The origins of the rosary are obscure, but most scholars believe it arose out of the monastic practice of reciting the 150 Psalms. Since most people did not have the leisure or literacy of the monks to pray the Psalms, they substituted the familiar “Hail Mary.” In fact, pious legend has the Blessed Virgin refer to the rosary as “the Angelic Psalter.” (The traditional 15 decades totals 150 Hail Mary’s corresponding to the 150 Psalms.) By the 13th Century the rosary had come to take the form by which we know it today, and was promoted especially by the Domincan Order. In 2002 St. Pope John Paul added another series of mysteries, bringing the full rosary to 20 decades.

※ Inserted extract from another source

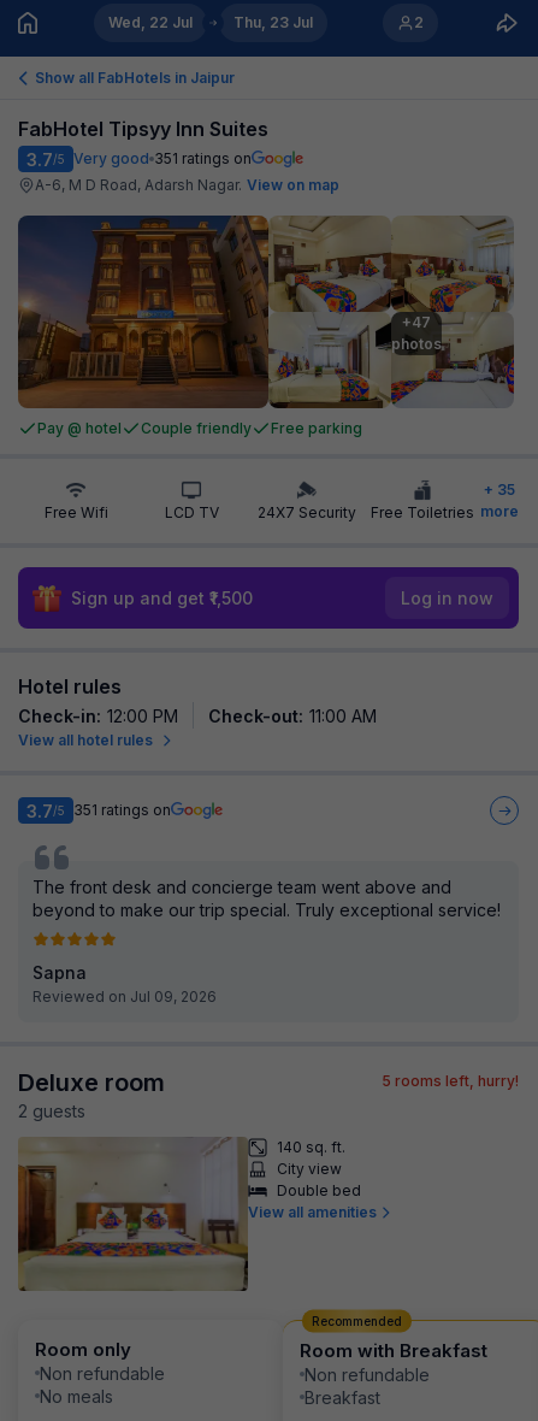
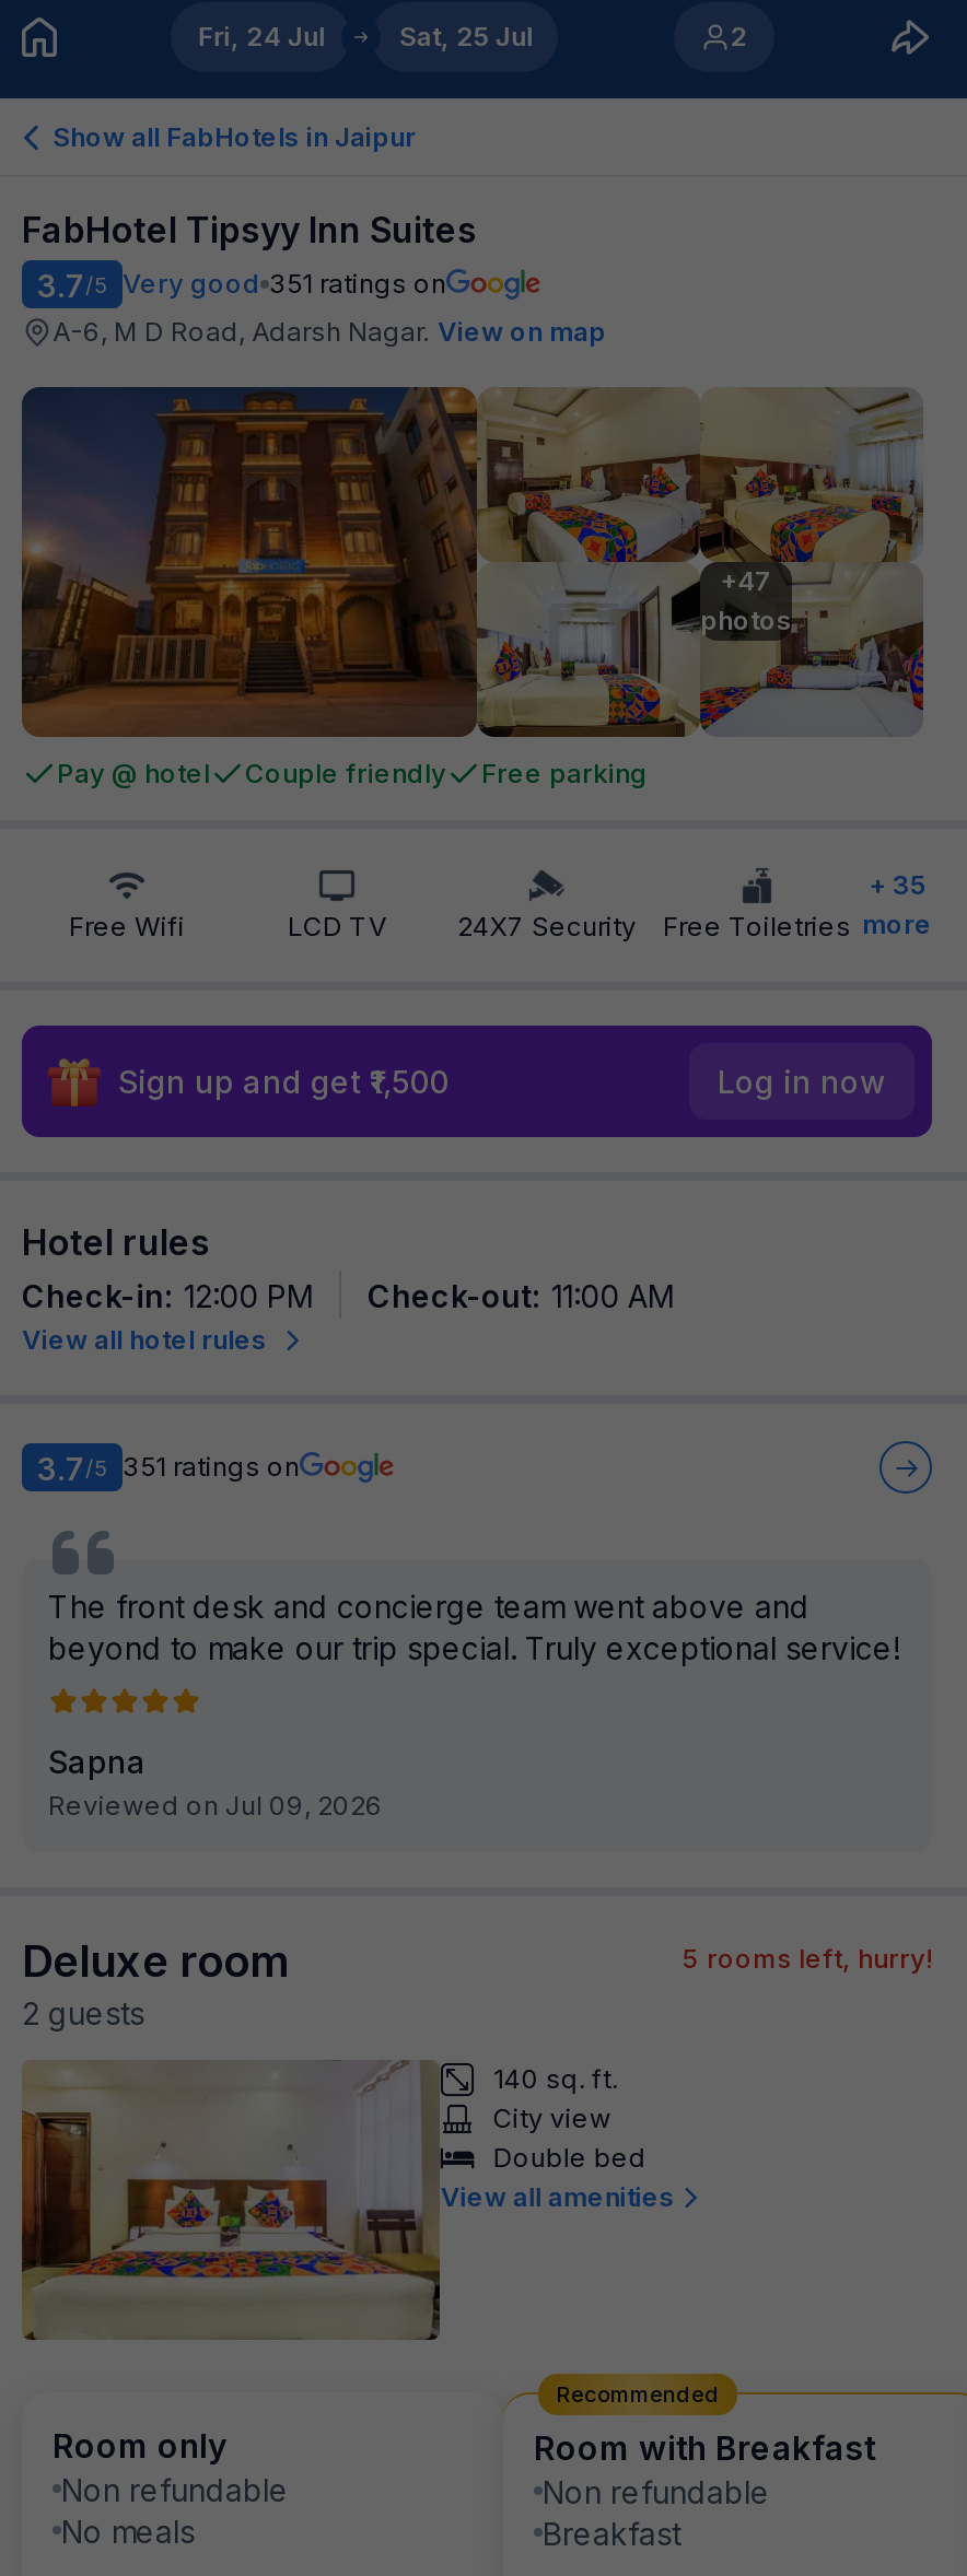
[108,13,192,31] Wed, 22 Jul -> [198,20,324,52] Fri, 24 Jul
[233,13,313,31] Thu, 23 Jul -> [399,20,532,52] Sat, 25 Jul

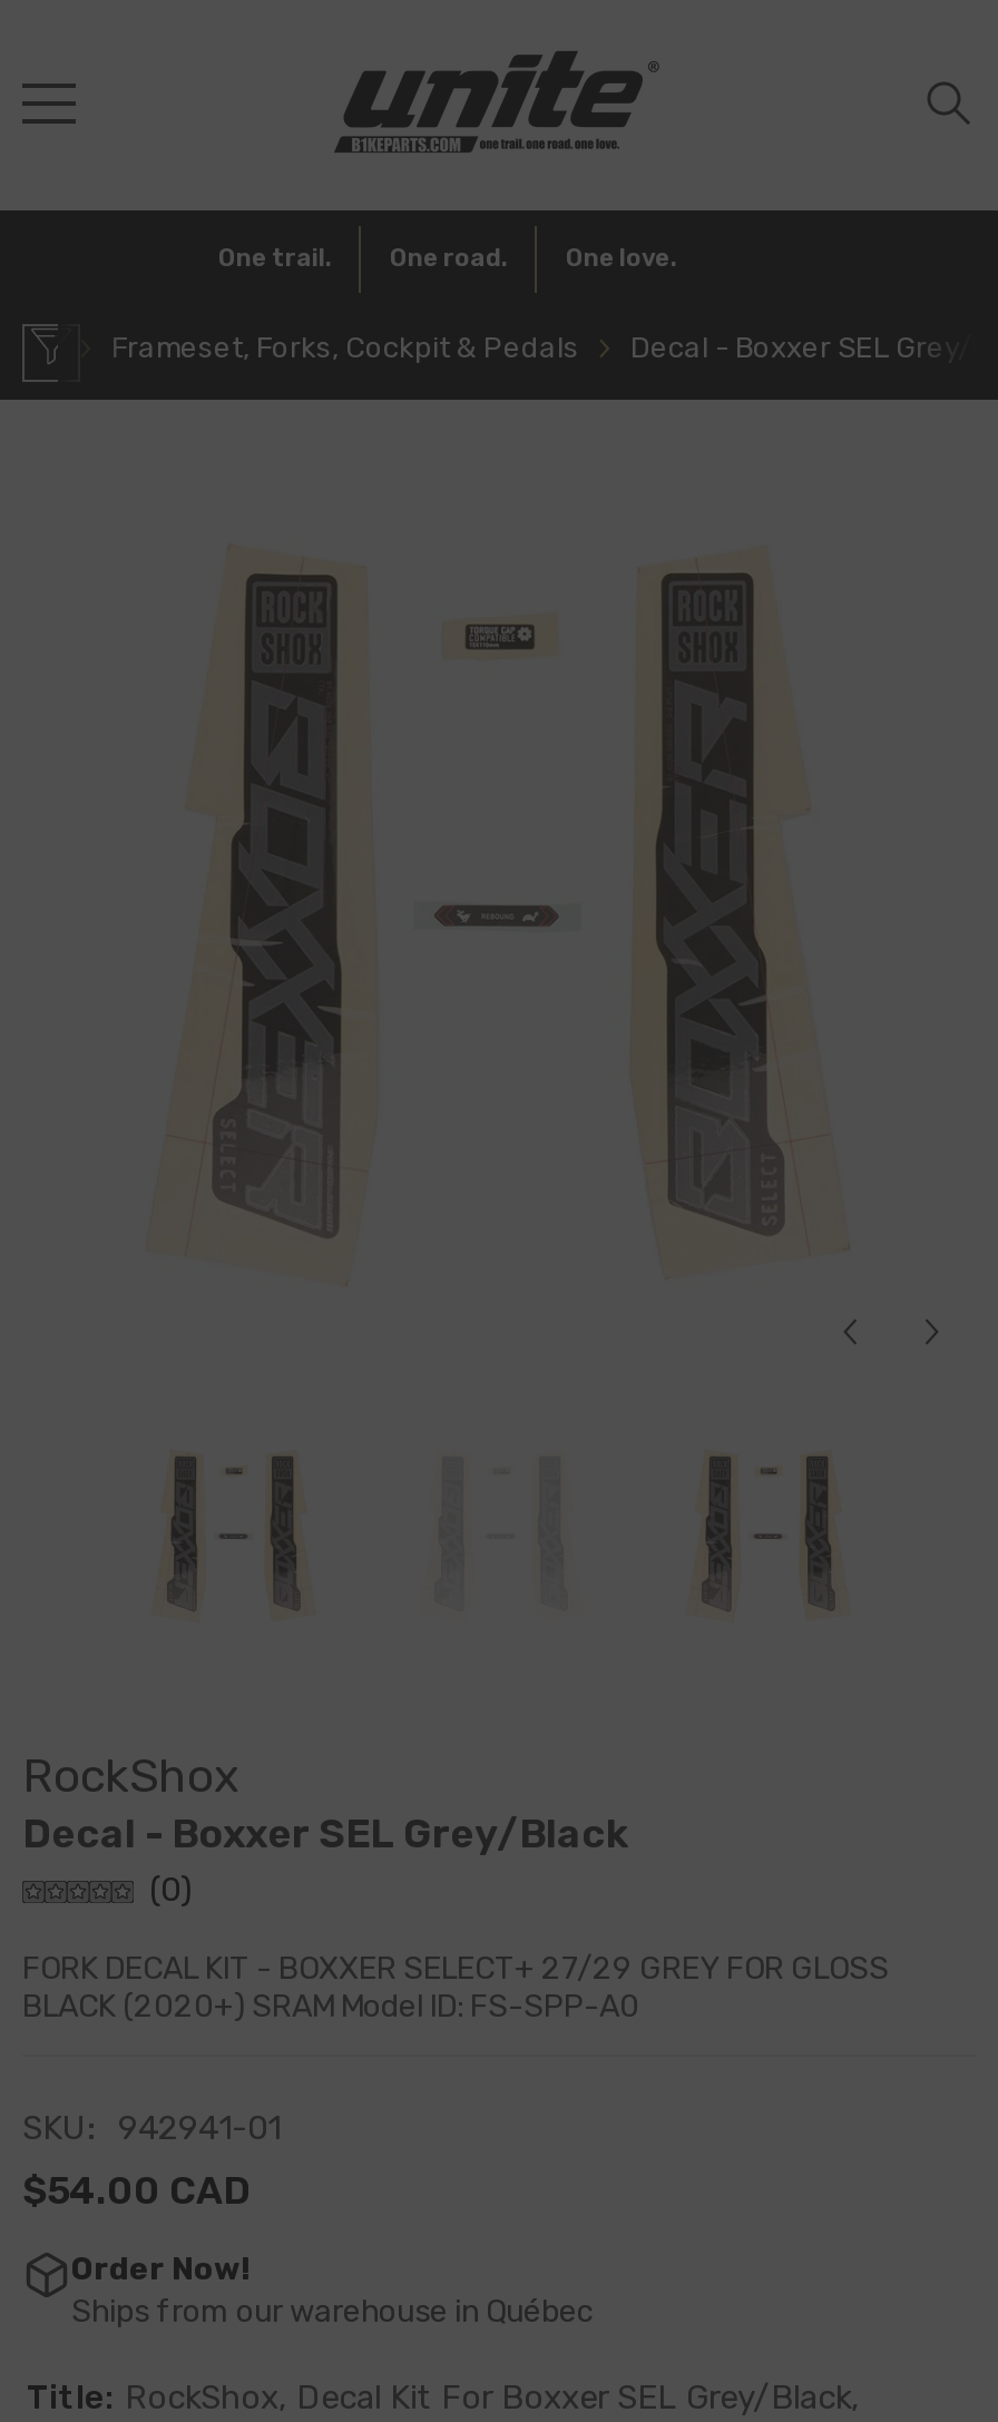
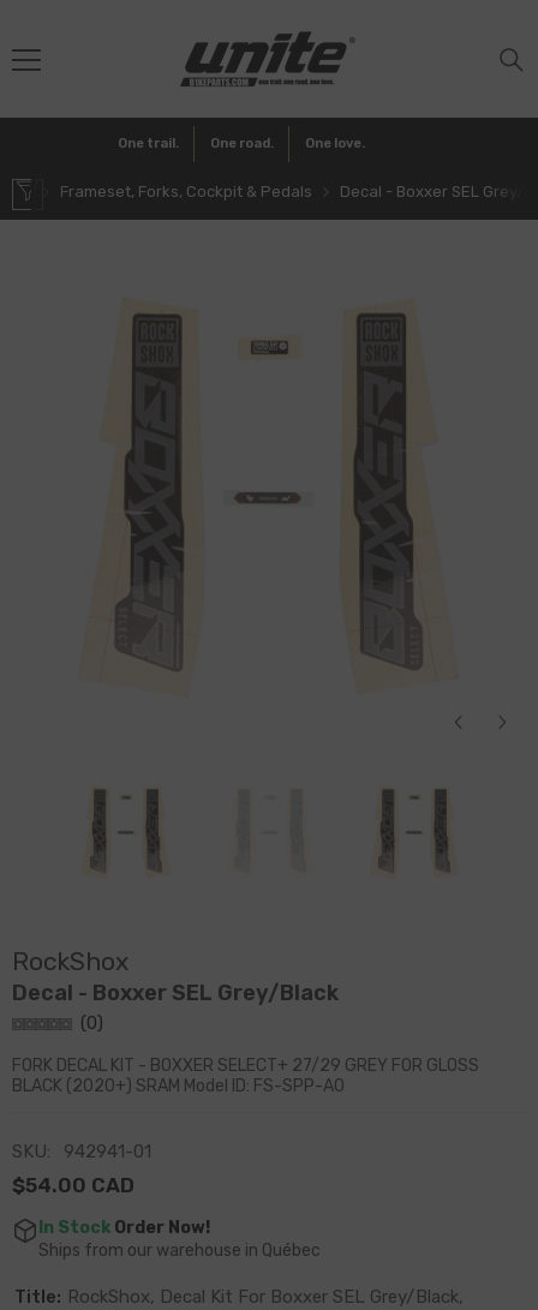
[71,2251,250,2288] Order Now! -> [38,1218,210,1238] In Stock Order Now!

The rosary combines two forms of prayer – vocal and mental. As we recite the prayers of the rosary we are to meditate on the mysteries: joyful, luminous, sorrowful, and glorious. Having a mental image of the particular mystery or reading a relevant scripture passage prior to praying each decade can be helpful. One could also take St. Ignatius’ approach and imagine yourself in the particular scene – a shepherd at Bethlehem, or a bystander at Calvary, for instance. Ultimately, the rosary is not meant to be a mere repetition of words but a true prayer of the heart.

If you’re new to the rosary, or just out of practice, a helpful site is . You’ll find all the prayers and the mysteries, along with a good deal of other information. I hope that each of us will take some time during the remaining days of October to pray the rosary. Your Mother is waiting to hear from you!

Father Ed

PS Next weekend we celebrate the Solemnity of All Saints. At each of the weekend Masses we will be remembering those from our parishes who have died during the past year. May they be numbered among the Saints in heaven!